Re: [PATCH v7 RESEND 2/4] kexec: allocate unencrypted control pages for kdump in case SME is enabled

[Borislav Petkov]

On Fri, Sep 28, 2018 at 11:52:21AM +0800, lijiang wrote:
> There are two functions that are usually called in pairs, they are:
> arch_kexec_post_alloc_pages() and arch_kexec_pre_free_pages().
> 
> One marks the pages as decrypted, another one marks the pages as encrypted.
> 
> But for the crash control pages, no need to call arch_kexec_pre_free_pages(),
> there are three reasons:
> 1. Crash pages are reserved in memblock, these pages are only used by kdump,
>    no other people uses these pages;
> 
> 2. Whenever crash pages are allocated, these pages are always marked as
>    decrypted(when SME is active);
> 
> 3. If we plan to call the arch_kexe_pre_free_pages(), we have to store these
> pages to somewhere, which will have more code changes.

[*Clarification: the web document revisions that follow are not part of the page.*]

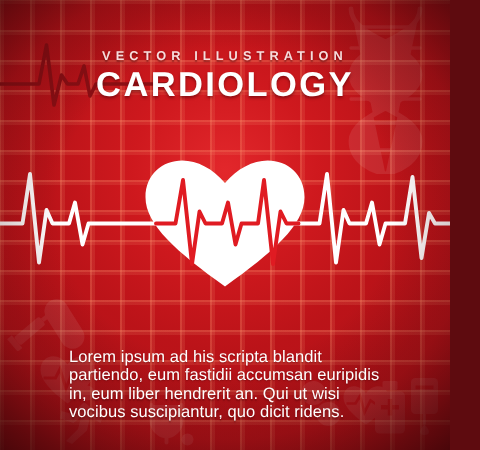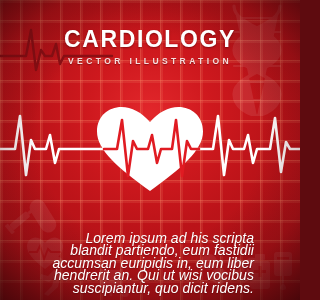--- a/index.html
+++ b/index.html
@@ -215,8 +215,8 @@
   <div class="layer" id="bg-vignette"></div>
 
   <div id="title-block">
+    <span id="poster-subtitle">VECTOR ILLUSTRATION</span>
     <span id="poster-title">CARDIOLOGY</span>
-    <span id="poster-subtitle">VECTOR ILLUSTRATION</span>
   </div>
 
   <p id="body-text">Lorem ipsum ad his scripta blandit partiendo, eum fastidii accumsan euripidis in, eum liber hendrerit an. Qui ut wisi vocibus suscipiantur, quo dicit ridens.</p>

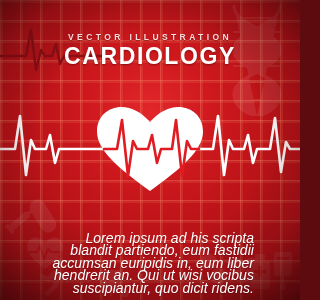--- a/index.html
+++ b/index.html
@@ -104,14 +104,13 @@
     position:absolute;
     left:46px; width:208px;
     top:232px;
-    text-align:right;
+    text-align:left;
     color:#ffffff;
-    font-size:14px;
+    font-size:11px;
     line-height:12.4px;
     letter-spacing:0.05px;
     z-index:40;
     text-shadow:0 1px 1px rgba(80,4,8,0.45);
-    font-style:italic;
   }
 </style>
 </head>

I don't think any of that answers the question *why* control pages do
not need to be marked encrypted again. And I think the reason is simple:
because you don't really need to, because once the crash kernel is done,
you reboot the box.

-- 
Regards/Gruss,
    Boris.

Good mailing practices for 400: avoid top-posting and trim the reply.